Modification records:
- - -

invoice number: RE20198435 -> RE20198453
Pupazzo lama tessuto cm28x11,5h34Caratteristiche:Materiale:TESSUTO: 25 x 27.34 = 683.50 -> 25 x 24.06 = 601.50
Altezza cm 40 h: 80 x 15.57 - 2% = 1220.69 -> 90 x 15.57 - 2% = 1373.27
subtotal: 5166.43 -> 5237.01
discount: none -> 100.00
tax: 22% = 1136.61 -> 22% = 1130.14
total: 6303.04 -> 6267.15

- - -

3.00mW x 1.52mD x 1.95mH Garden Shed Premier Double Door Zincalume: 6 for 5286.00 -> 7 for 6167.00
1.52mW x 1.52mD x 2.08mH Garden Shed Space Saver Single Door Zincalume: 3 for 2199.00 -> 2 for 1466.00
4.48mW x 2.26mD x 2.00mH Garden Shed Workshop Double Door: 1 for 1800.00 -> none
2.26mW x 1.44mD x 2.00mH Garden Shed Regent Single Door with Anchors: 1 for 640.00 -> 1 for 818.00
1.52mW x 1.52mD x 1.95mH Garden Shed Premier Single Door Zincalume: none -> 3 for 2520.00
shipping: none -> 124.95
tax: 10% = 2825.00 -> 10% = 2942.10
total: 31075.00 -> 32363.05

- - -

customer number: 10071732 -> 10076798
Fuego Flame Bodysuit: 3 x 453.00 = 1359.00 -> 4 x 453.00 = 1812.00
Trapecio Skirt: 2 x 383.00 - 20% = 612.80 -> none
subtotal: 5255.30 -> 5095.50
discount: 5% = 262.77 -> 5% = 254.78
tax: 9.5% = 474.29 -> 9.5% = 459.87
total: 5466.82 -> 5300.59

- - -

> TASK INSTRUCTIONS
Your answer should be the exact lines above from the one with "invoice number: RE20198435 -> RE20198453" through the one with "total: 6303.04 -> 6267.15", both included, and nothing besides.

> WRITTEN RESPONSE
invoice number: RE20198435 -> RE20198453
Pupazzo lama tessuto cm28x11,5h34Caratteristiche:Materiale:TESSUTO: 25 x 27.34 = 683.50 -> 25 x 24.06 = 601.50
Altezza cm 40 h: 80 x 15.57 - 2% = 1220.69 -> 90 x 15.57 - 2% = 1373.27
subtotal: 5166.43 -> 5237.01
discount: none -> 100.00
tax: 22% = 1136.61 -> 22% = 1130.14
total: 6303.04 -> 6267.15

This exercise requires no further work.